[Records drawn from a dataset]
╔══
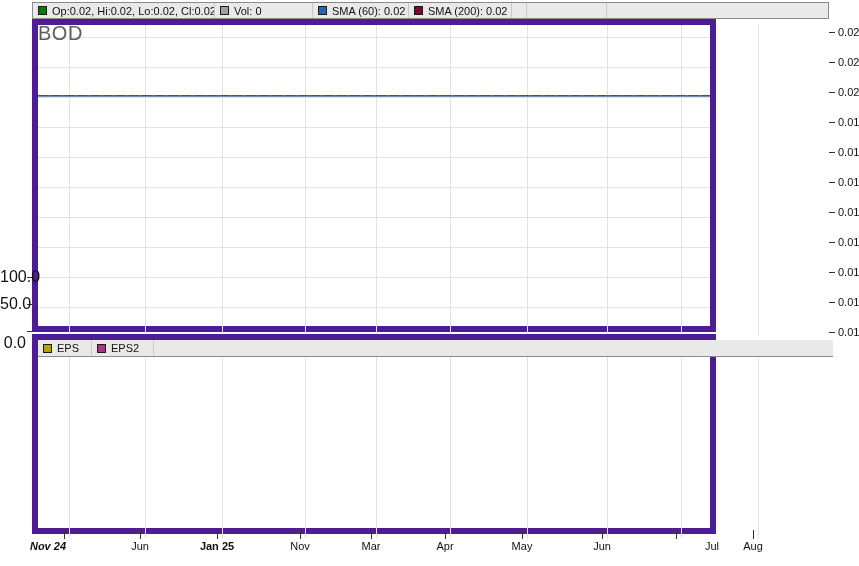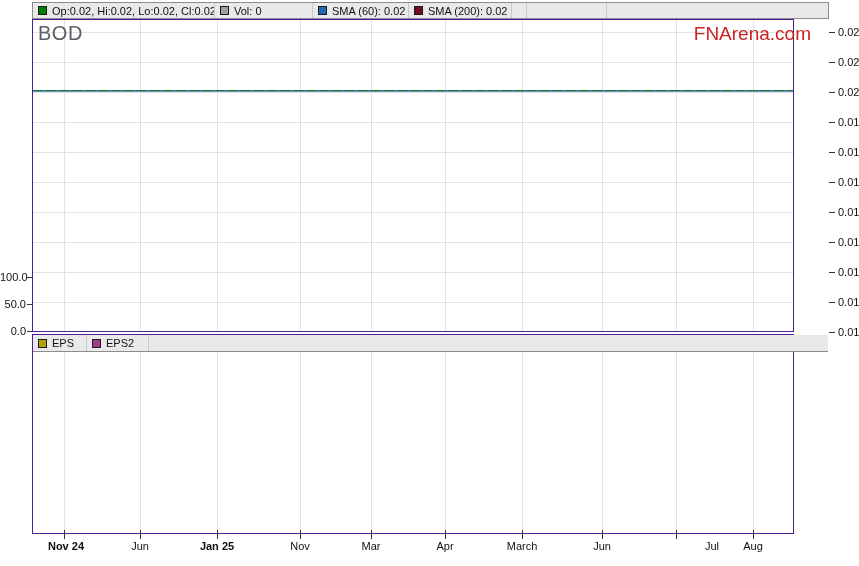--- a/index.html
+++ b/index.html
@@ -7,40 +7,40 @@
     font-family:"Liberation Sans", sans-serif; color:#111; }
   #canvas { position:relative; width:859px; height:566px; background:#fff; overflow:hidden; }
 
   .legend-bar { position:absolute; left:32px; width:797px; height:17px;
     background:#e9e9e9; border:1px solid #8c8c8c; display:flex; align-items:stretch; }
   .legend-cell { display:flex; align-items:center; gap:5px; padding-left:5px;
     border-right:1px solid #c9c9c9; font-size:11px; white-space:nowrap; overflow:hidden; flex:0 0 auto; }
   .legend-cell.last { border-right:none; flex:1 1 auto; }
   .legend-swatch { width:9px; height:9px; border:1px solid #1a1a1a; flex:0 0 auto; }
 
-  .plot-box { position:absolute; left:32px; width:762px; background:#fff; border:1px solid #4c1d95; }
+  .plot-box { position:absolute; left:32px; width:684px; background:#fff; border:6px solid #4c1d95; }
   #price-plot { top:19px; height:313px; }
   #eps-panel  { top:334px; height:200px; }
   #eps-legend-bar { position:absolute; left:0; top:0; width:795px; height:17px;
     background:#e9e9e9; border-bottom:1px solid #8c8c8c; display:flex; align-items:stretch; }
 
   .grid-h { position:absolute; left:0; width:100%; height:1px; background:#e2e2e2; }
   .grid-v { position:absolute; width:1px; background:#e2e2e2; }
 
   #price-line { position:absolute; left:0; top:70px; width:100%; height:2px; }
   #price-line .dash-row { height:1px; width:100%;
     background:repeating-linear-gradient(90deg,#0f7a28 0 10px,#3f74b3 10px 13px); }
   #price-line .under-row { height:1px; width:100%; background:#7291b4; }
 
   .axis-tick-right { position:absolute; left:829px; width:6px; height:1px; background:#333; }
   .axis-label-right { position:absolute; left:838px; width:40px; height:12px; line-height:12px;
     font-size:11px; white-space:nowrap; }
   .axis-tick-left { position:absolute; left:27px; width:5px; height:1px; background:#333; }
   .axis-label-left { position:absolute; left:0; width:26px; height:12px; line-height:12px;
-    font-size:11px; text-align:right; white-space:nowrap; }
+    font-size:16px; text-align:right; white-space:nowrap; }
 
   .x-tick { position:absolute; top:530px; width:1px; height:9px; background:#333; }
   .x-label { position:absolute; top:540px; width:80px; font-size:11px; text-align:center; }
   .x-label.bold { font-weight:bold; }
 
   #symbol-title { position:absolute; left:38px; top:22px; font-size:20px; color:#5d5d66; letter-spacing:0.5px; }
   #brand-logo { position:absolute; right:48px; top:23px; font-size:19px; color:#cc2222;
     text-decoration:none; cursor:pointer; }
 </style>
 </head>
@@ -148,41 +148,40 @@
       <div class="axis-label-right" style="top: 296px;">0.0186</div>
       <div class="axis-tick-right" style="top: 332px;"></div>
       <div class="axis-label-right" style="top: 326px;">0.0184</div>
     </div>
   <div id="left-axis">
       <div class="axis-tick-left" style="top: 277px;"></div>
       <div class="axis-label-left" style="top: 271px;">100.0</div>
       <div class="axis-tick-left" style="top: 304px;"></div>
       <div class="axis-label-left" style="top: 298px;">50.0</div>
       <div class="axis-tick-left" style="top: 331px;"></div>
-      <div class="axis-label-left" style="top: 325px;">0.0</div>
+      <div class="axis-label-left" style="top: 337px;">0.0</div>
     </div>
   <div id="x-axis">
       <div class="x-tick" style="left: 64px;"></div>
-      <div class="x-label bold" style="left: 26px;">Nov 24</div>
+      <div class="x-label bold" style="left: 8px; font-style: italic;">Nov 24</div>
       <div class="x-tick" style="left: 140px;"></div>
       <div class="x-label" style="left: 100px;">Jun</div>
       <div class="x-tick" style="left: 217px;"></div>
       <div class="x-label bold" style="left: 177px;">Jan 25</div>
       <div class="x-tick" style="left: 300px;"></div>
       <div class="x-label" style="left: 260px;">Nov</div>
       <div class="x-tick" style="left: 371px;"></div>
       <div class="x-label" style="left: 331px;">Mar</div>
       <div class="x-tick" style="left: 445px;"></div>
       <div class="x-label" style="left: 405px;">Apr</div>
       <div class="x-tick" style="left: 522px;"></div>
-      <div class="x-label" style="left: 482px;">March</div>
+      <div class="x-label" style="left: 482px;">May</div>
       <div class="x-tick" style="left: 602px;"></div>
       <div class="x-label" style="left: 562px;">Jun</div>
       <div class="x-tick" style="left: 676px;"></div>
       <div class="x-label" style="left: 672px;">Jul</div>
       <div class="x-tick" style="left: 753px;"></div>
       <div class="x-label" style="left: 713px;">Aug</div>
     </div>
 
   <div id="symbol-title">BOD</div>
-  <a id="brand-logo">FNArena.com</a>
 
 </div>
 
 </body></html>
╚══
Exercise description >>
Note every line above where the string "border" shows up, and copy those lines.

Reply to the exercise >>
     background:#e9e9e9; border:1px solid #8c8c8c; display:flex; align-items:stretch; }
     border-right:1px solid #c9c9c9; font-size:11px; white-space:nowrap; overflow:hidden; flex:0 0 auto; }
   .legend-cell.last { border-right:none; flex:1 1 auto; }
   .legend-swatch { width:9px; height:9px; border:1px solid #1a1a1a; flex:0 0 auto; }
-  .plot-box { position:absolute; left:32px; width:762px; background:#fff; border:1px solid #4c1d95; }
+  .plot-box { position:absolute; left:32px; width:684px; background:#fff; border:6px solid #4c1d95; }
     background:#e9e9e9; border-bottom:1px solid #8c8c8c; display:flex; align-items:stretch; }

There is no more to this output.